VwGH vom 15.03.2010, 2008/01/0274

Betreff

Der Verwaltungsgerichtshof hat durch den Vorsitzenden Vizepräsident Dr. Thienel und die Hofräte Dr. Blaschek, Dr. Kleiser, Dr. Hofbauer und Dr. Fasching als Richter, im Beisein des Schriftführers Mag. Petritz, über die Beschwerde der H L in K (Israel), vertreten durch Dr. Astrid Wagner, Rechtsanwältin in 1010 Wien, Himmelpfortgasse 10, gegen den Bescheid der Wiener Landesregierung vom , Zl. MA 35/III - L 20/2005, betreffend Staatsbürgerschaft, zu Recht erkannt:

Spruch

Die Beschwerde wird als unbegründet abgewiesen.

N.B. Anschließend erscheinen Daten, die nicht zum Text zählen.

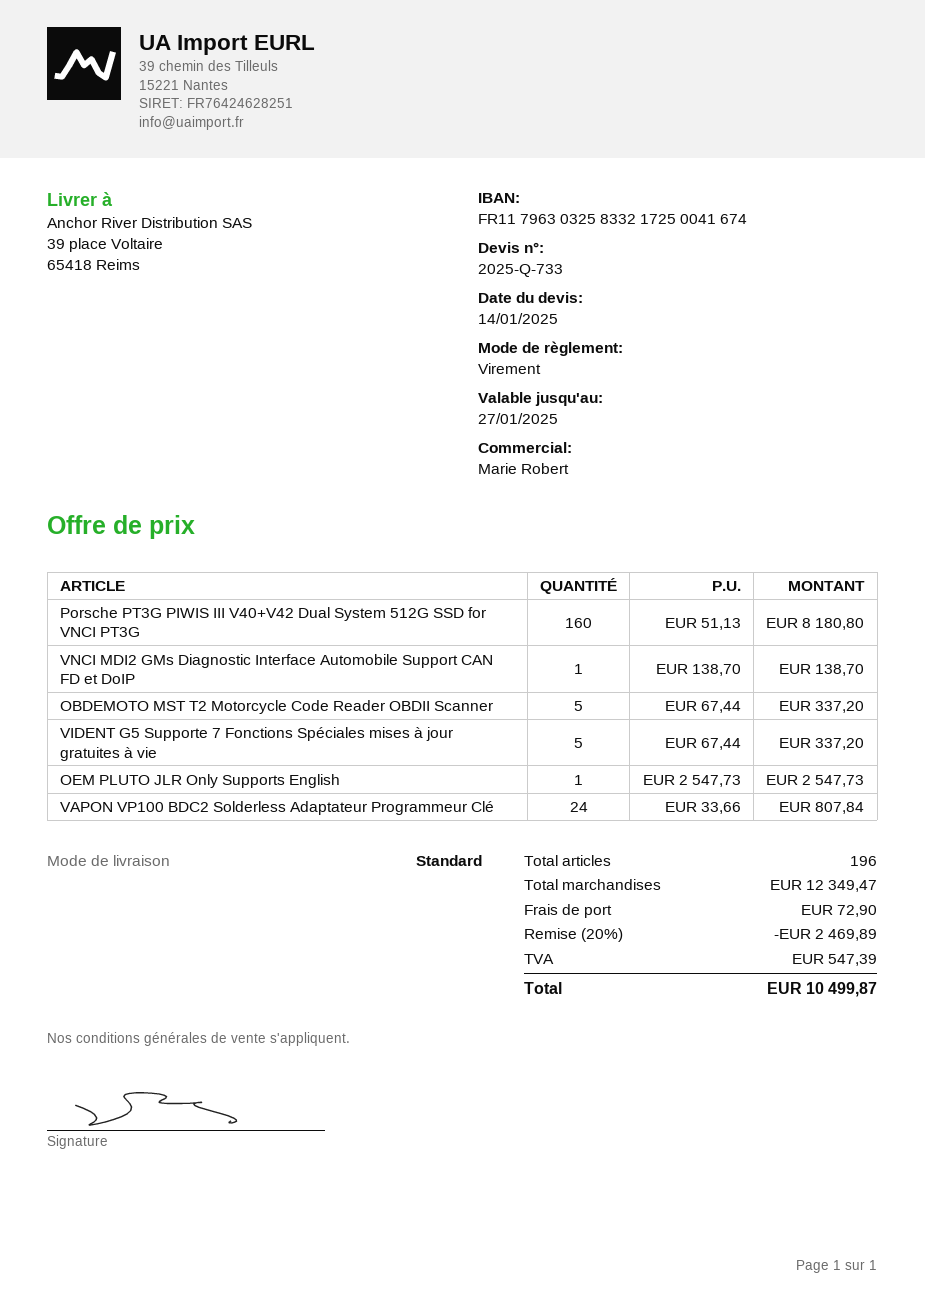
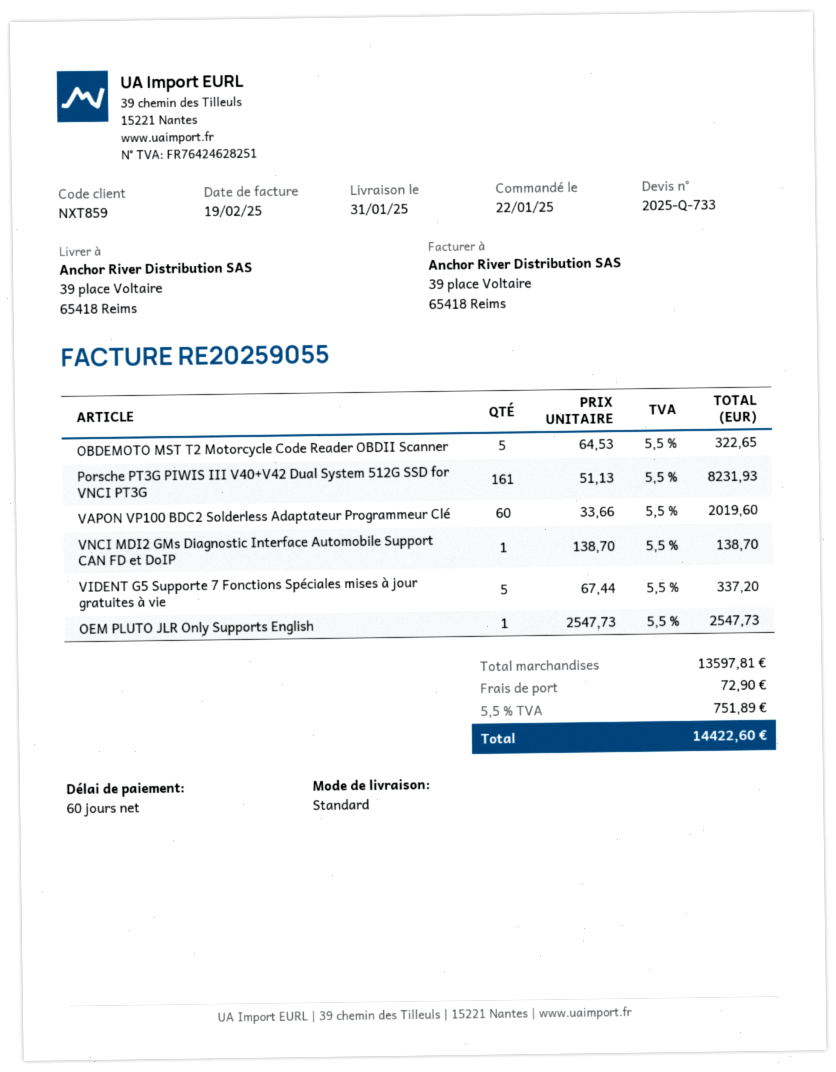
Porsche PT3G PIWIS III V40+V42 Dual System 512G SSD for VNCI PT3G: 160 x 51.13 = 8180.80 -> 161 x 51.13 = 8231.93
OBDEMOTO MST T2 Motorcycle Code Reader OBDII Scanner: 5 x 67.44 = 337.20 -> 5 x 64.53 = 322.65
VAPON VP100 BDC2 Solderless Adaptateur Programmeur Clé: 24 x 33.66 = 807.84 -> 60 x 33.66 = 2019.60
subtotal: 12349.47 -> 13597.81
discount: 20% = 2469.89 -> none
tax: 547.39 -> 751.89
total: 10499.87 -> 14422.60

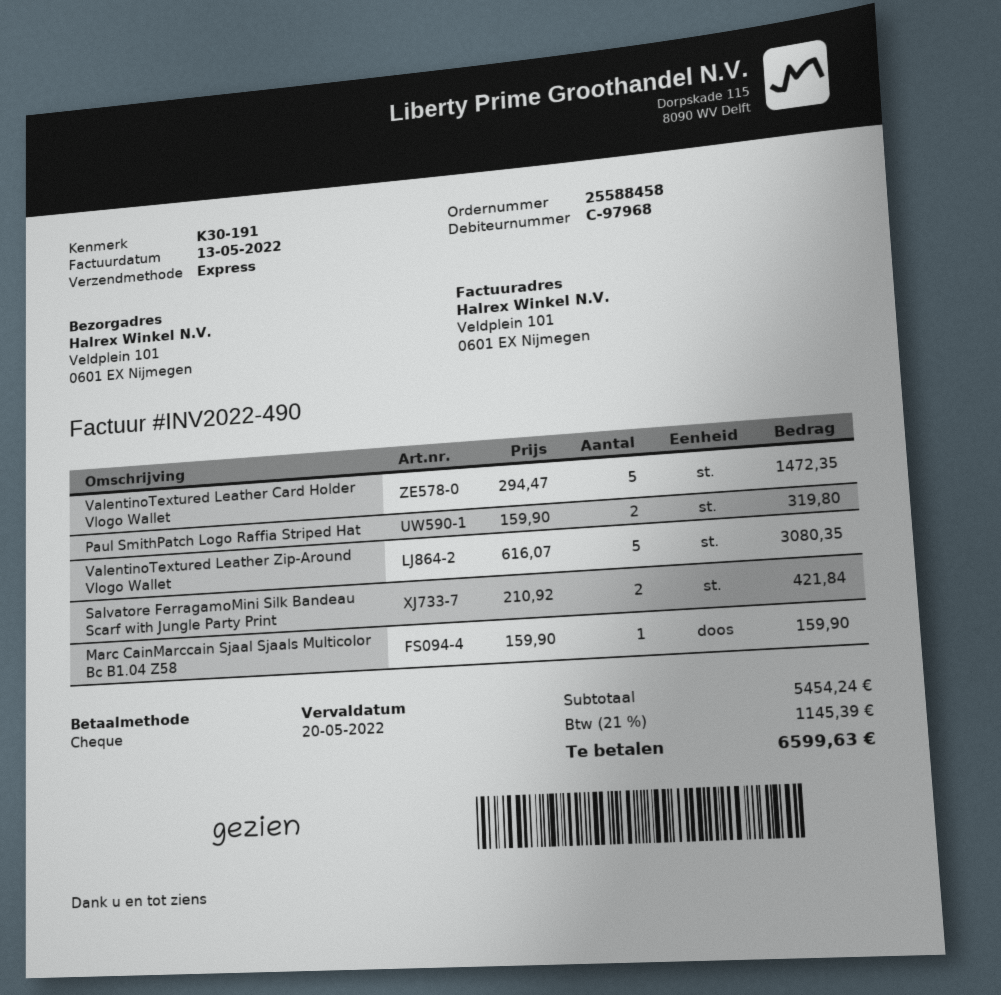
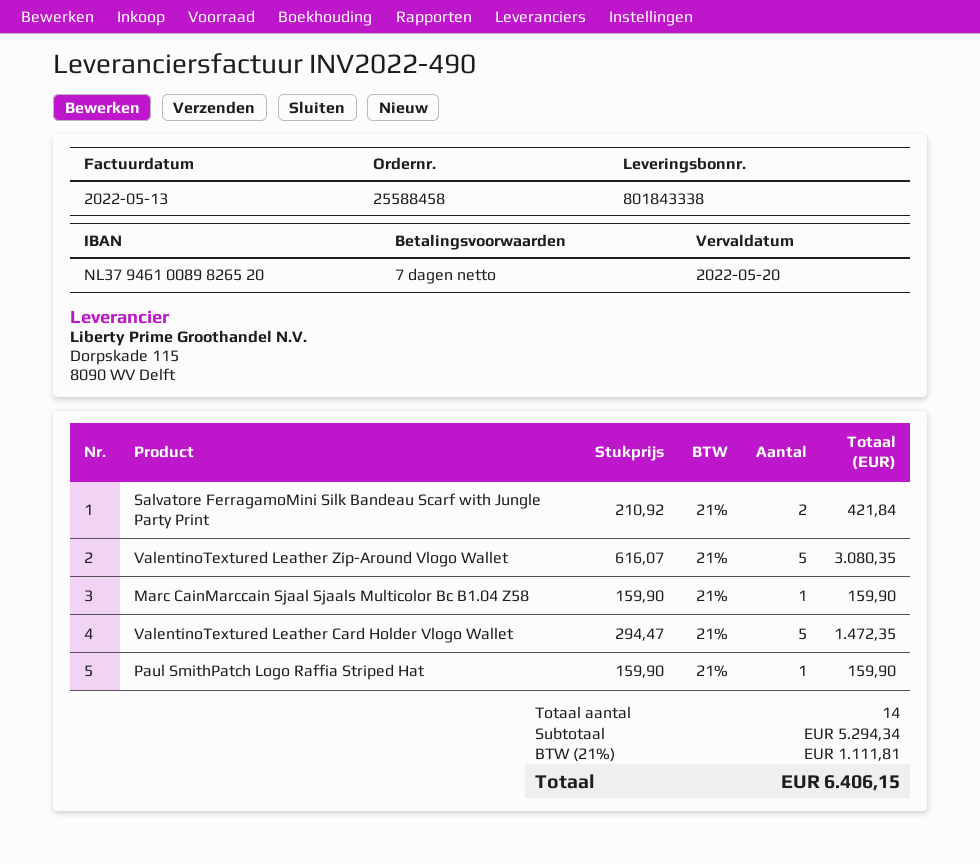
Paul SmithPatch Logo Raffia Striped Hat: 2 x 159.90 = 319.80 -> 1 x 159.90 = 159.90
subtotal: 5454.24 -> 5294.34
tax: 21% = 1145.39 -> 21% = 1111.81
total: 6599.63 -> 6406.15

Der Beschwerdeführer hat dem Land Wien Aufwendungen in der Höhe von EUR 610,60 binnen zwei Wochen bei sonstiger Exekution zu ersetzen.

Begründung

Mit Bescheid vom stellte die belangte Behörde gemäß den §§ 39 und 42 Abs. 3 Staatsbürgerschaftsgesetz 1985 in der Fassung der Staatsbürgerschaftsrechts-Novelle 2005, BGBl. I Nr. 37/2006 (StbG), von Amts wegen fest, die Beschwerdeführerin habe die österreichische Staatsbürgerschaft gemäß § 32 StbG am durch ihren freiwilligen Weiterverbleib im israelischen Militärdienst verloren. Sie sei nicht österreichische Staatsbürgerin.

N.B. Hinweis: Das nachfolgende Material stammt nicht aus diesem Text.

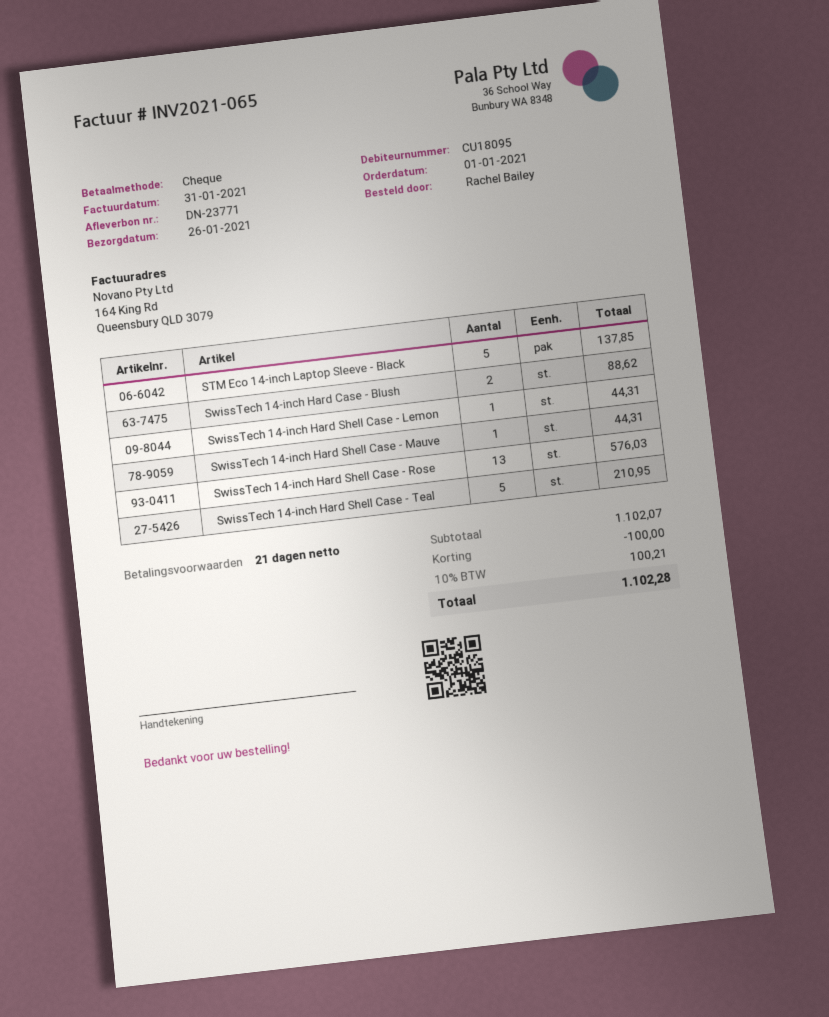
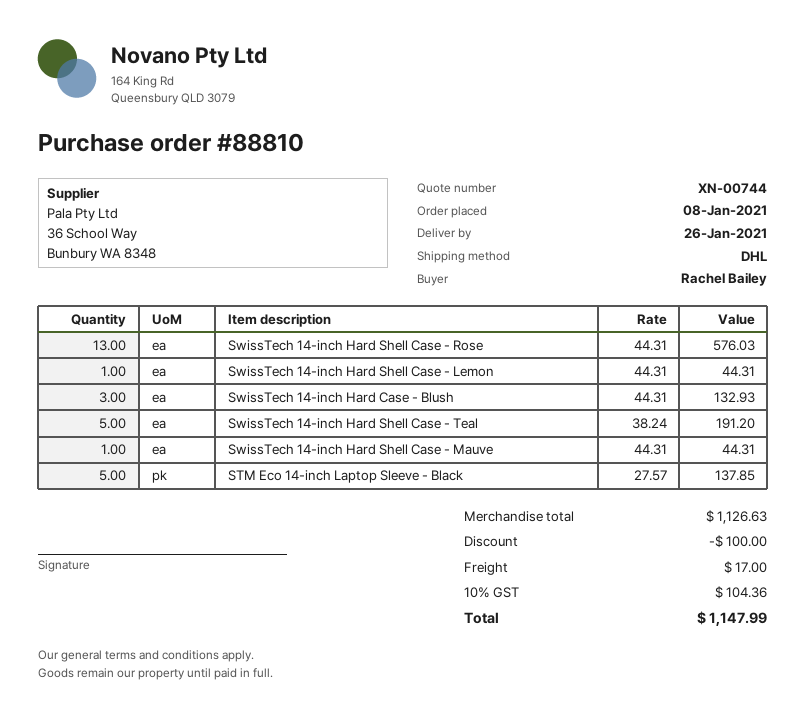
order date: 2021-01-01 -> 2021-01-08
SwissTech 14-inch Hard Case - Blush: 2 for 88.62 -> 3 for 132.93
SwissTech 14-inch Hard Shell Case - Teal: 5 for 210.95 -> 5 for 191.20
subtotal: 1102.07 -> 1126.63
shipping: none -> 17.00
tax: 10% = 100.21 -> 10% = 104.36
total: 1102.28 -> 1147.99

Begründend führte die belangte Behörde im Wesentlichen aus, die Beschwerdeführerin habe durch Geburt kraft Abstammung nach ihrem Vater, einem österreichischen Staatsbürger, die österreichische Staatsbürgerschaft erworben, unbeschadet des gleichzeitigen Erwerbs der israelischen Staatsbürgerschaft durch Geburt im Lande.

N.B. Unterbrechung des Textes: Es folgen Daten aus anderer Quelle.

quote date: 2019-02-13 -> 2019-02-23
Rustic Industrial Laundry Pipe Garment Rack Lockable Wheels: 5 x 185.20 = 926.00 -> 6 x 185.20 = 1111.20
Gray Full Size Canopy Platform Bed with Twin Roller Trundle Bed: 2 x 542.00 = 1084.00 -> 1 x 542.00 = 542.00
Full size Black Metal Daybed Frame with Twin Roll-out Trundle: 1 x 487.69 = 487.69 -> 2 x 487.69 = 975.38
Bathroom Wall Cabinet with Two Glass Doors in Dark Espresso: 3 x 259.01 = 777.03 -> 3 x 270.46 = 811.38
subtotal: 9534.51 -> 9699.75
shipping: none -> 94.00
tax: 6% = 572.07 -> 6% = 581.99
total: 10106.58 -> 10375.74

Laut Militärdienstbescheinigung vom habe die Beschwerdeführerin beim israelischen Militär unmittelbar im Anschluss an ihren regulären Pflichtmilitärdienst einen Berufsmilitärdienst im Ausmaß von 6 Monaten geleistet. Sie habe angegeben, dass es sich dabei um einen für Ausbildungszwecke verlängerten Pflichtmilitärdienst gehandelt habe. Wäre sie der Aufforderung, einen Offizierskurs zu machen, nicht nachgekommen, wäre sie als Dienstverweigerin eingestuft und behandelt worden. Außerdem habe sie damals noch nichts von ihrem Anspruch auf die österreichische Staatsbürgerschaft gewusst.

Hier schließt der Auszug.